== EXERCISE PROMPT ==
Output a verbatim copy of the data, cut off after the line that contains "text-align: center ->".

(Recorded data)
___
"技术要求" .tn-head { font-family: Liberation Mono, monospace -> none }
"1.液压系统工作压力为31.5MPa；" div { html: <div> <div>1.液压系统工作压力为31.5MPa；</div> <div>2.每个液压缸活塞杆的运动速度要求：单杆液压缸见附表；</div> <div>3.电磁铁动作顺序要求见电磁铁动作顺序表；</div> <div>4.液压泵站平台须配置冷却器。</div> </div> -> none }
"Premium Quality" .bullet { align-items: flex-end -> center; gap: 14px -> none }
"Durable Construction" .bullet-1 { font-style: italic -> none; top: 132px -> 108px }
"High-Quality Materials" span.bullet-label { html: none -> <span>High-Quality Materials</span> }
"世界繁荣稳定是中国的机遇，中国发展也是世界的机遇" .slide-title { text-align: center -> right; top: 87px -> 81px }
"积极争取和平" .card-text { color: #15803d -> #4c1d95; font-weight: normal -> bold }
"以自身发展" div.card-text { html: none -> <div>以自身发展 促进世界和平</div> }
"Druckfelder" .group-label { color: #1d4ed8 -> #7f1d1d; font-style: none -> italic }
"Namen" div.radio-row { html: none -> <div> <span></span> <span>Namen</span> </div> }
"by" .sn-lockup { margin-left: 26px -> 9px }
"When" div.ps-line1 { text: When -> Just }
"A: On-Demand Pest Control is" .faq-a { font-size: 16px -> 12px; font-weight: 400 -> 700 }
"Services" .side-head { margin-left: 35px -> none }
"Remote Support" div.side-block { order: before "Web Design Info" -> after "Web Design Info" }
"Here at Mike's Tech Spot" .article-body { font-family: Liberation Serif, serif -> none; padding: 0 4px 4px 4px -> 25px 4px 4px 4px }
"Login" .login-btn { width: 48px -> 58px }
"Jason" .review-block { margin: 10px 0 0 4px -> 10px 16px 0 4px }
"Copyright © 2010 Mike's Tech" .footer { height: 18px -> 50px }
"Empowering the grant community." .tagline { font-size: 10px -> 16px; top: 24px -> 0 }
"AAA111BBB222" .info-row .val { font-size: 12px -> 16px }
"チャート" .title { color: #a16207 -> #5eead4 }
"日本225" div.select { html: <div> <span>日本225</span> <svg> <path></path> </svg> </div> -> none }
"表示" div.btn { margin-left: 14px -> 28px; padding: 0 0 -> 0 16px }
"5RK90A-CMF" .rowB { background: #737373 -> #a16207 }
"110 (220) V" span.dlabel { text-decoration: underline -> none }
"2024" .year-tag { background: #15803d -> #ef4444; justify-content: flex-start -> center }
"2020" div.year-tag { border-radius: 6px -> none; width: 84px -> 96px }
___
== WRITTEN REPLY ==
"技术要求" .tn-head { font-family: Liberation Mono, monospace -> none }
"1.液压系统工作压力为31.5MPa；" div { html: <div> <div>1.液压系统工作压力为31.5MPa；</div> <div>2.每个液压缸活塞杆的运动速度要求：单杆液压缸见附表；</div> <div>3.电磁铁动作顺序要求见电磁铁动作顺序表；</div> <div>4.液压泵站平台须配置冷却器。</div> </div> -> none }
"Premium Quality" .bullet { align-items: flex-end -> center; gap: 14px -> none }
"Durable Construction" .bullet-1 { font-style: italic -> none; top: 132px -> 108px }
"High-Quality Materials" span.bullet-label { html: none -> <span>High-Quality Materials</span> }
"世界繁荣稳定是中国的机遇，中国发展也是世界的机遇" .slide-title { text-align: center -> right; top: 87px -> 81px }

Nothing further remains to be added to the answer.